§ **TASK DESCRIPTION**
The reply should hold only the lines from the one with "<p>в неистовство, когда" to the one with "личности проблемы текста надо иметь широкие</p>", both ends kept, exactly as they appear below, without any pictures.

── EXERCISE DATA ──

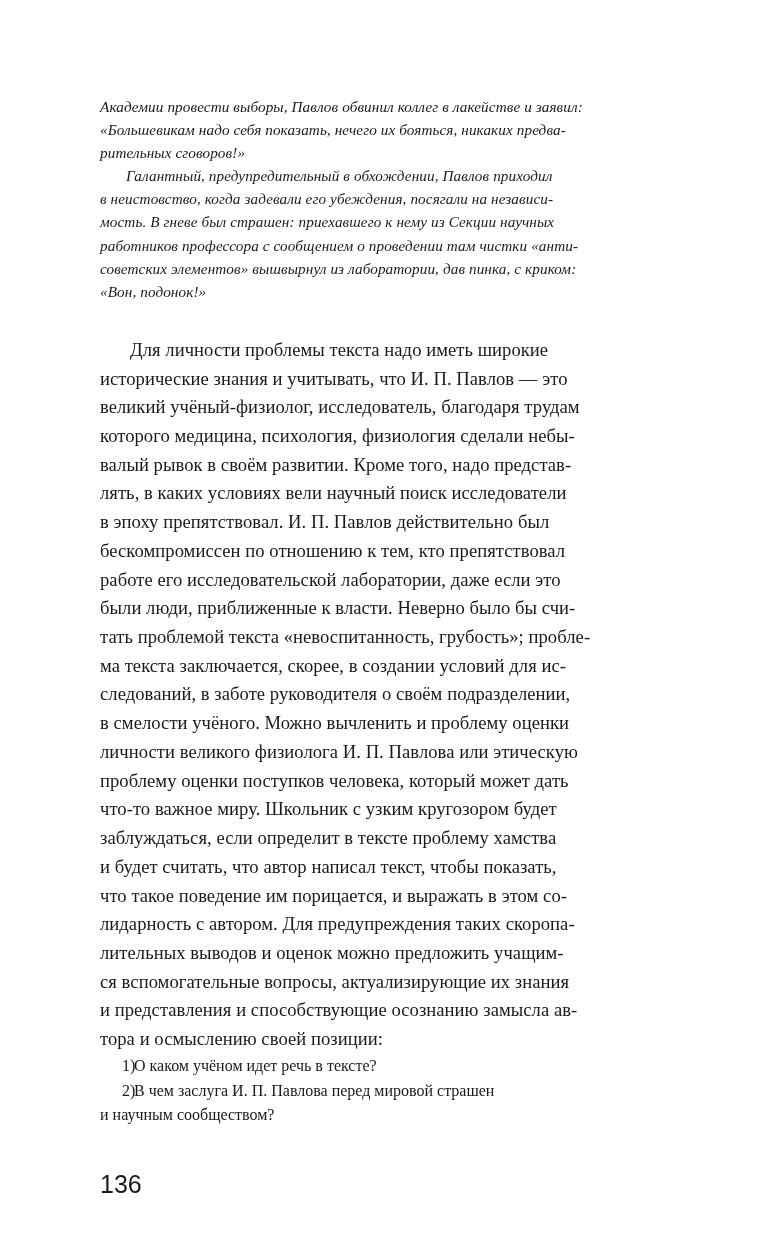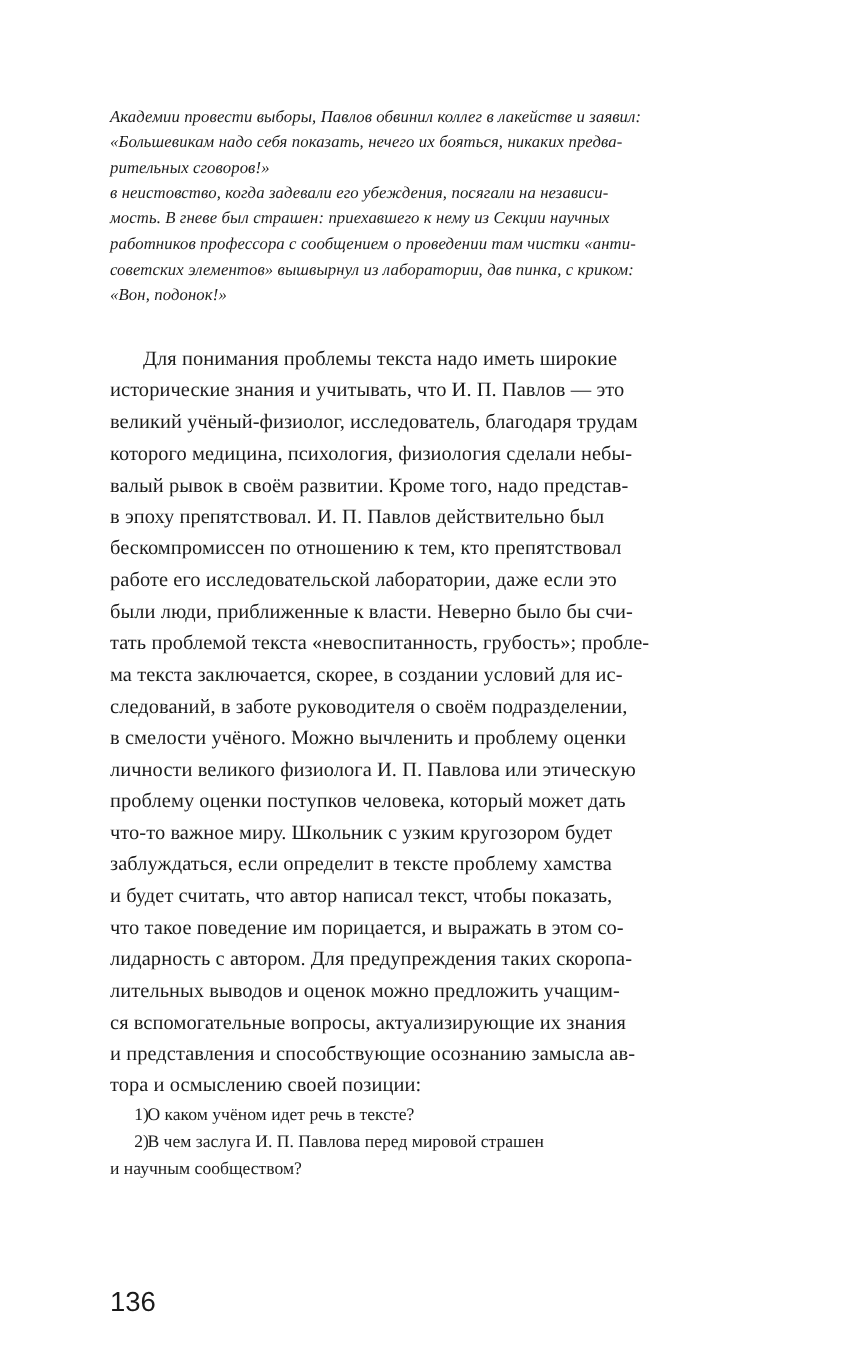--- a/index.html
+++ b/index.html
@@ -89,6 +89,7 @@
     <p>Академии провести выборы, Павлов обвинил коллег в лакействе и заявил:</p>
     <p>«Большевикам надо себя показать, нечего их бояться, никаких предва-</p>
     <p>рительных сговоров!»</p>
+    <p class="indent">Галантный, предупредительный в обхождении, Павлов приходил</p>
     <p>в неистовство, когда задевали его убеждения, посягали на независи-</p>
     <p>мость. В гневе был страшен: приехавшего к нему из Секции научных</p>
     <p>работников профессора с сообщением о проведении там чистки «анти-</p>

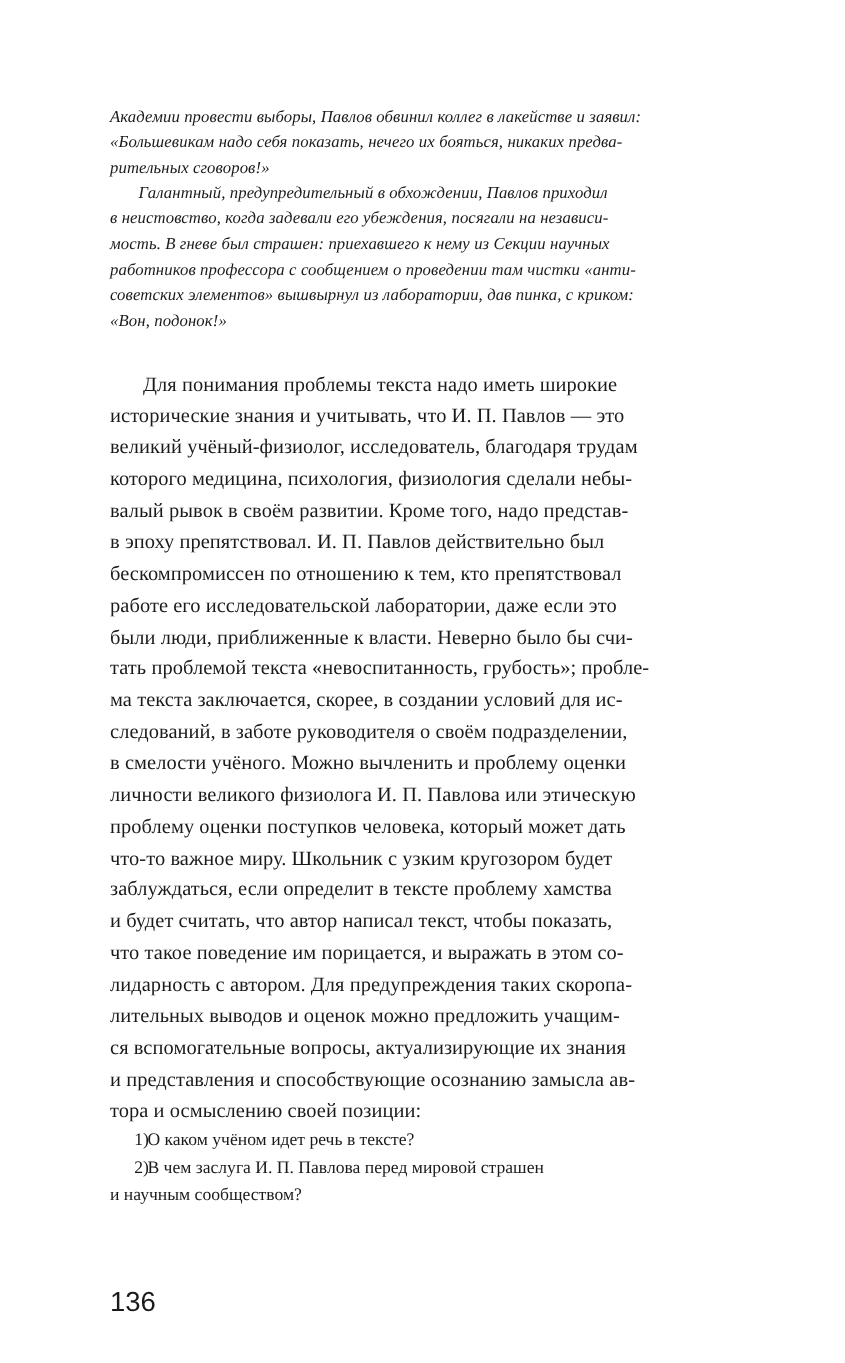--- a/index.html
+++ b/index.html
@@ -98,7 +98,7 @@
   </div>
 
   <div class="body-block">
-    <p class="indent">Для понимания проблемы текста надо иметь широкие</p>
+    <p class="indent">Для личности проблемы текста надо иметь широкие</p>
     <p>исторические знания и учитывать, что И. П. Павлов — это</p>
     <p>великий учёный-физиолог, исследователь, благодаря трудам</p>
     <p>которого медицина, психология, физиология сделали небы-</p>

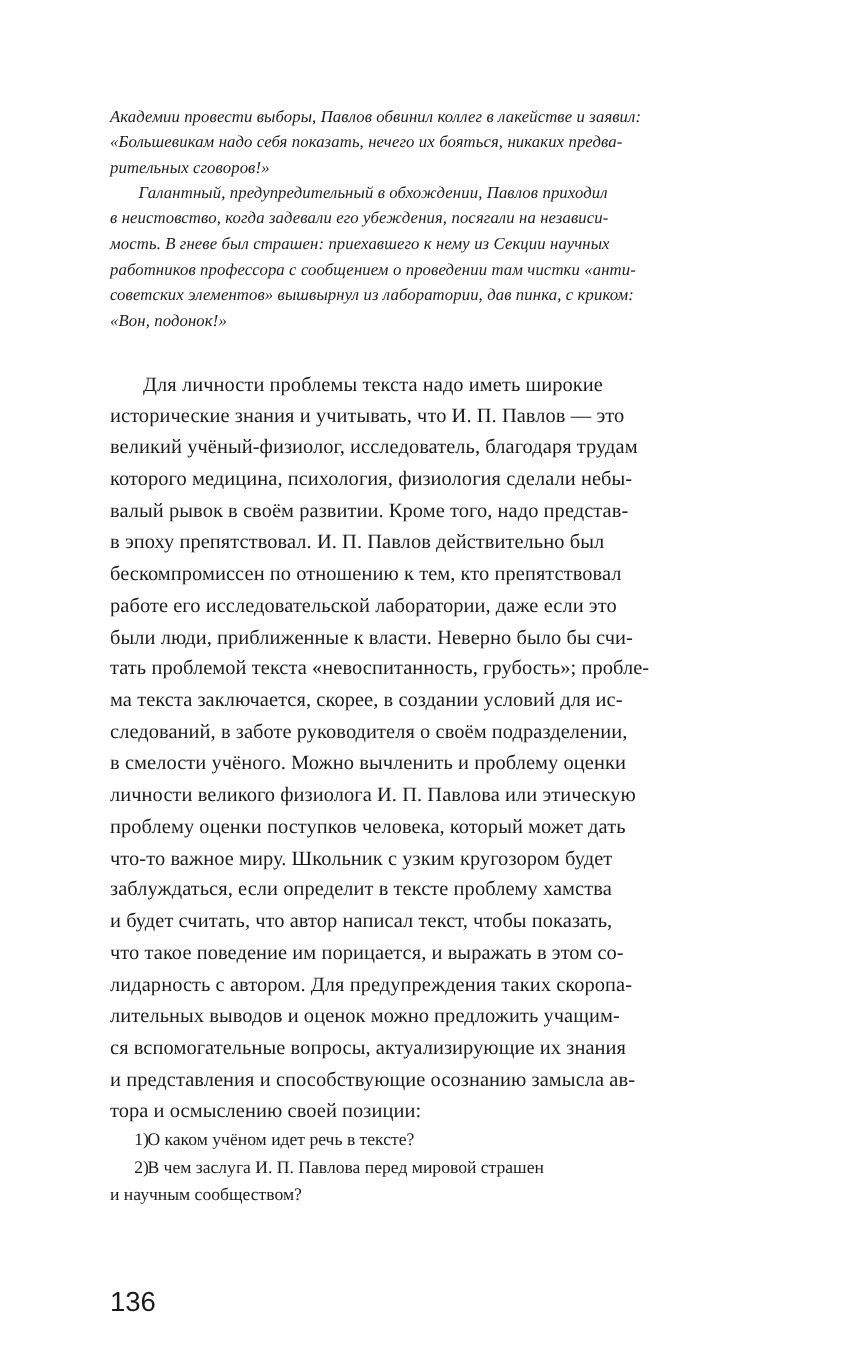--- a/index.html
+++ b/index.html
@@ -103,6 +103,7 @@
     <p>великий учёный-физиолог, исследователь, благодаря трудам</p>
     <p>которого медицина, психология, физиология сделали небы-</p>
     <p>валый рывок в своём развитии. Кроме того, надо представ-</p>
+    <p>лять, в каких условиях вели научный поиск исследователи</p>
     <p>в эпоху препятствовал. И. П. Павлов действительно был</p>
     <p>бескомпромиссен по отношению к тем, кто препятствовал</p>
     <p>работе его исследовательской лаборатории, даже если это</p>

───

§ **RESULT OF THIS EXERCISE**
     <p>в неистовство, когда задевали его убеждения, посягали на независи-</p>
     <p>мость. В гневе был страшен: приехавшего к нему из Секции научных</p>
     <p>работников профессора с сообщением о проведении там чистки «анти-</p>

--- a/index.html
+++ b/index.html
@@ -98,7 +98,7 @@
   </div>
 
   <div class="body-block">
-    <p class="indent">Для понимания проблемы текста надо иметь широкие</p>
+    <p class="indent">Для личности проблемы текста надо иметь широкие</p>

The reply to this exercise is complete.